Another snippet of Scripture used to support panentheism is 1 Corinthians 15:28, which looks forward to a moment when “God will be all in all.” The focus of the chapter in which this phrase appears is the reality of resurrection. Paul stakes everything on the claims that “Christ died for our sins according to the Scriptures, and that he was buried, and that he was raised on the third day” (1 Cor 15:3–4). If these historical events, the truth of which Paul had verified for himself, including by talking to the other witnesses to them (1 Cor 15:4–8), had not happened, then Paul and the other witnesses were false witnesses (1 Cor 15:15), the message they were preaching was a lie, those who had believed their message were deceived, and death and sin remained the unconquered realities of human existence (1 Cor 15:15–18).

Having summarised the evidence which caused him to change his mind about Jesus, Paul reminds his readers that he has been prepared to risk death many times (1 Cor 15:30–32), in the hope of resurrection and for the truth which he has witnessed.

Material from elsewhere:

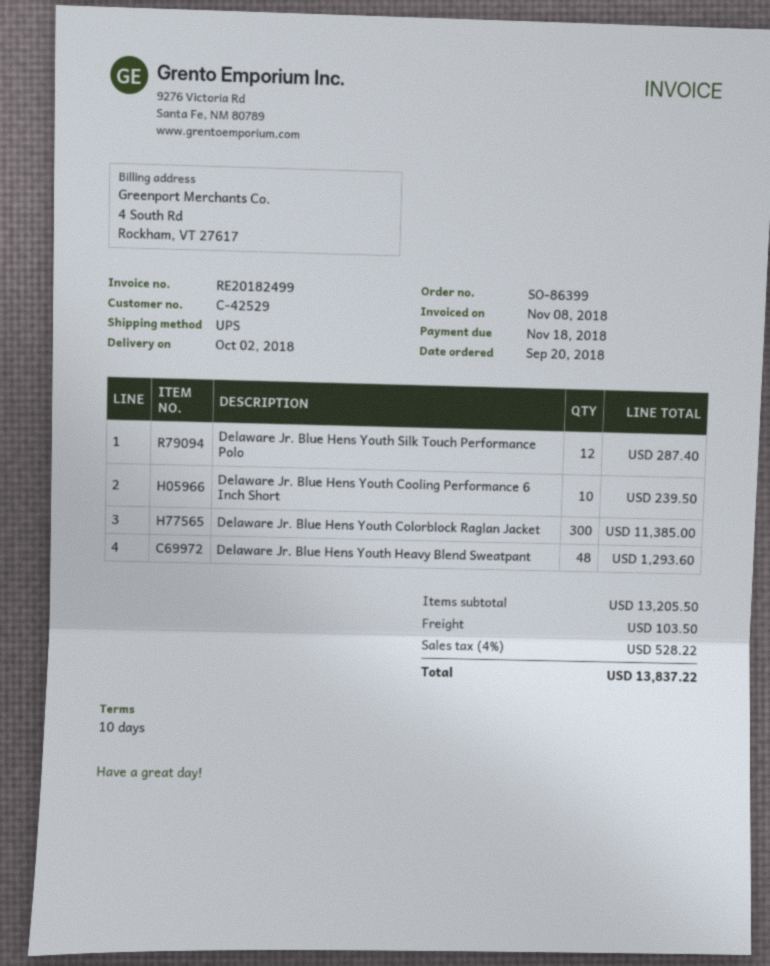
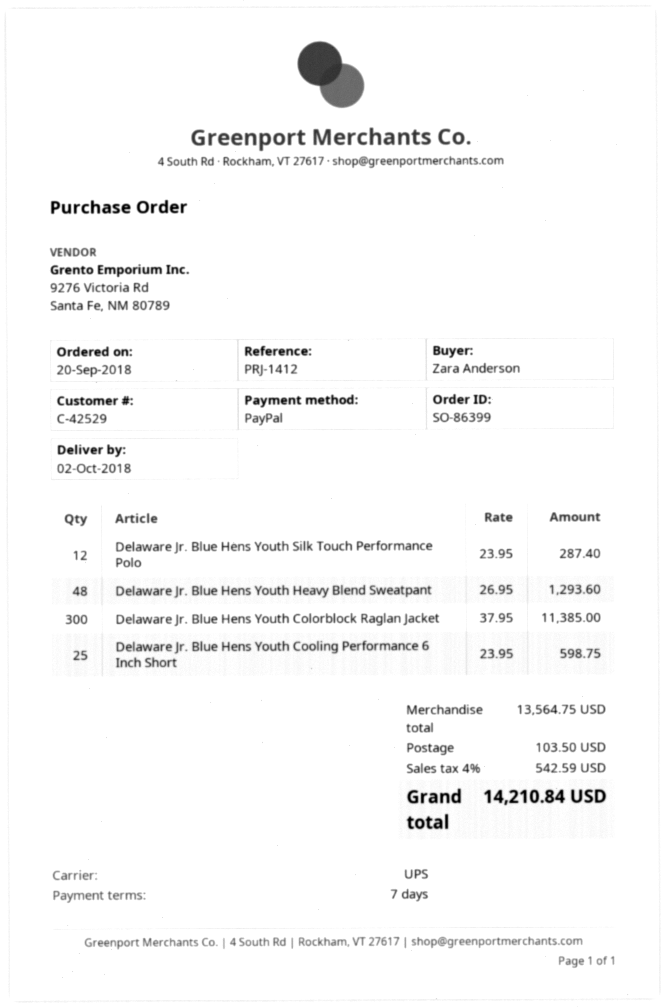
payment terms: 10 days -> 7 days
Delaware Jr. Blue Hens Youth Cooling Performance 6 Inch Short: 10 for 239.50 -> 25 for 598.75
subtotal: 13205.50 -> 13564.75
tax: 4% = 528.22 -> 4% = 542.59
total: 13837.22 -> 14210.84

It is between those passages, the first of which sets out the evidence for the resurrection of the Son of God and the second of which expresses the depth of Paul’s conviction that this decisive event had occurred, that Paul gives an account of how the Son of God will overcome all of humanity’s enemies, including death (1 Cor 15:26) before returning all things to God (1 Cor 15:28). Paul’s extraordinary claim is that the sublimation of evil and the resolution of all things is not some inscrutable mystery but takes a shape defined by events which took place around 30 AD, when one homeless Jewish rabbi was executed as a blasphemer and traitor, before being brought back to life by God in confirmation that he did, in fact, have authority over creation, evil, and death.

Matthias Grünewald, Christ in Majesty

A third passage in which some have detected panentheistic themes is Colossians chapters 1 and 2. Colossians 1:18 declares that “He is before all things, and in him all things hold together.” The subject of this declaration is not an undifferentiated Godhead or God the Father: it is Jesus Christ. Colossians chapter 1 contains the strong affirmation that the creation of the universe was mediated by the Son of God (Col 1:15–16), but that this Son of God is none other than Jesus of Nazareth who died on the cross (Col 1:20) and rose again from the dead (Col 1:18).

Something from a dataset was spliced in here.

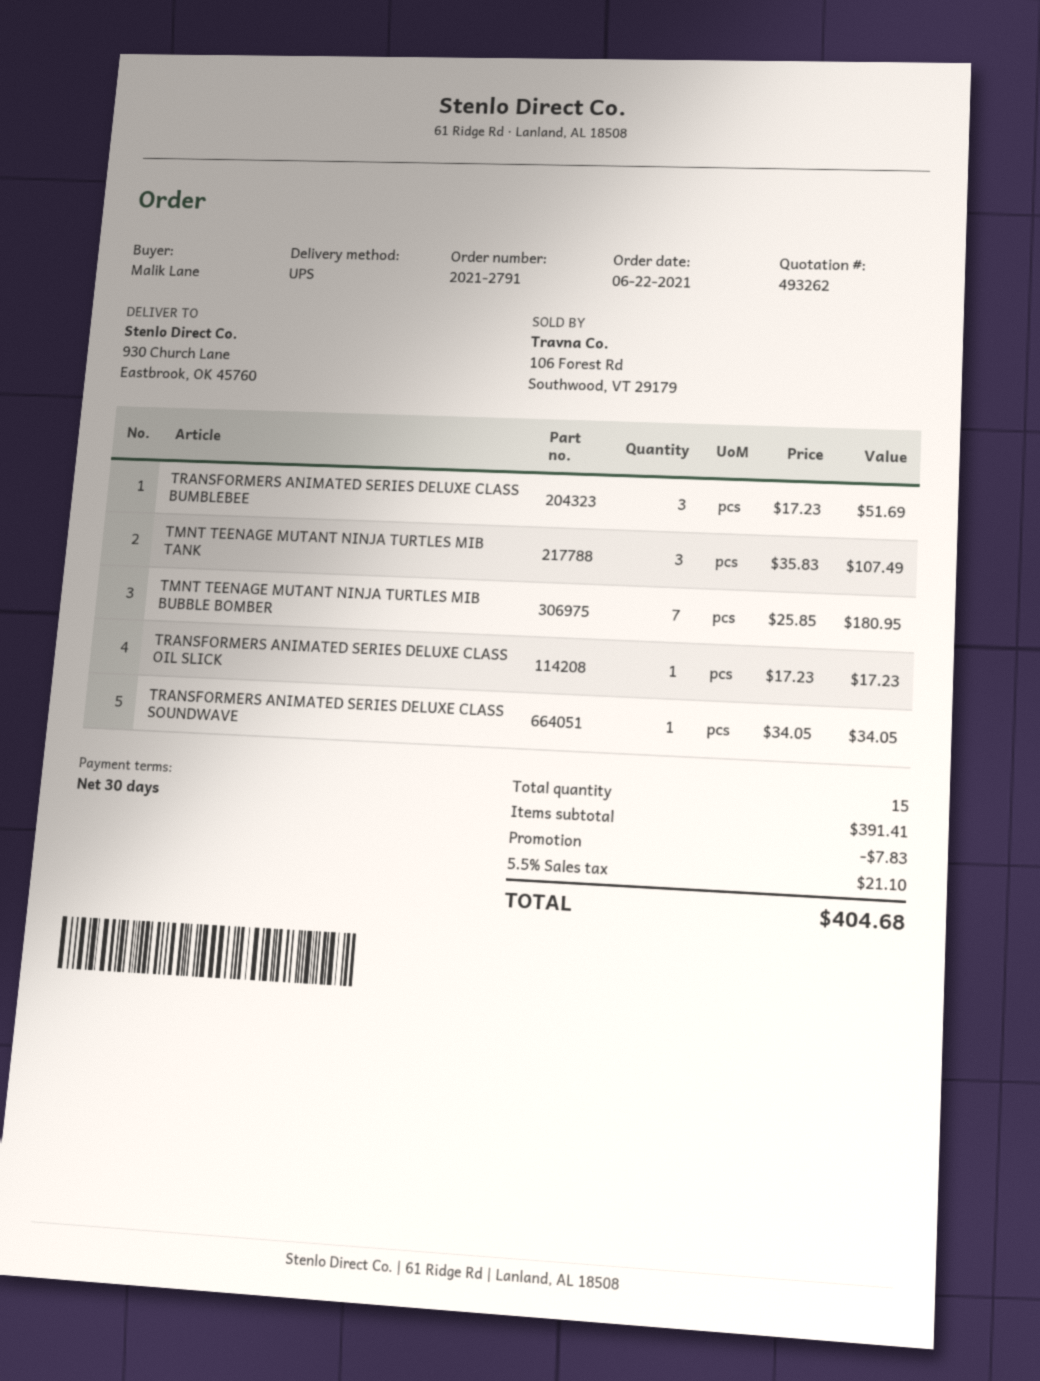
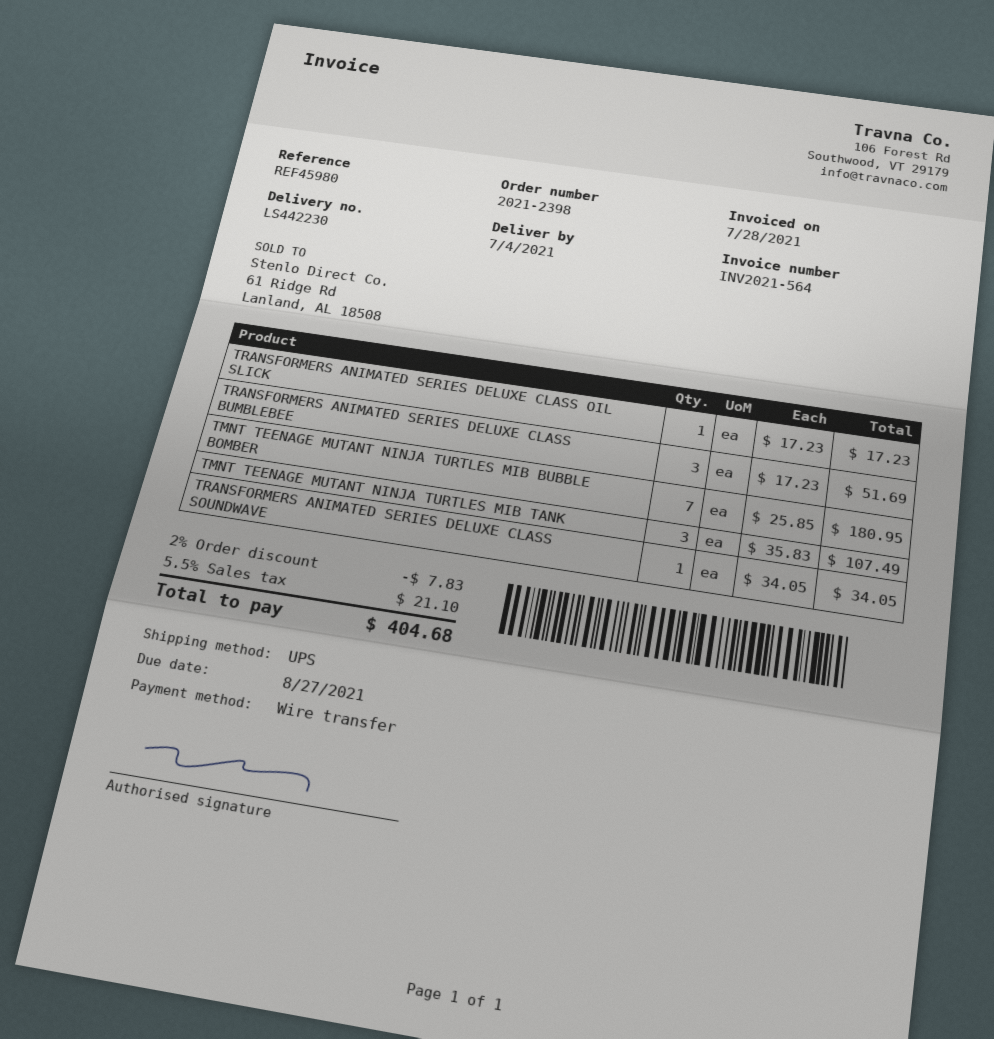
order number: 2021-2791 -> 2021-2398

The claim of the apostle Paul and of the early Church was not that Jesus of Nazareth was a messenger who opened people’s eyes to the God entwined with nature. On the contrary, the claim was that the true referent of the signposts to God in nature was Jesus Christ, who in his bodily death and resurrection decisively affirmed the goodness of matter and its connection to the heart of the maker of the universe. Jesus does not point to God in creation; creation points to God in Christ.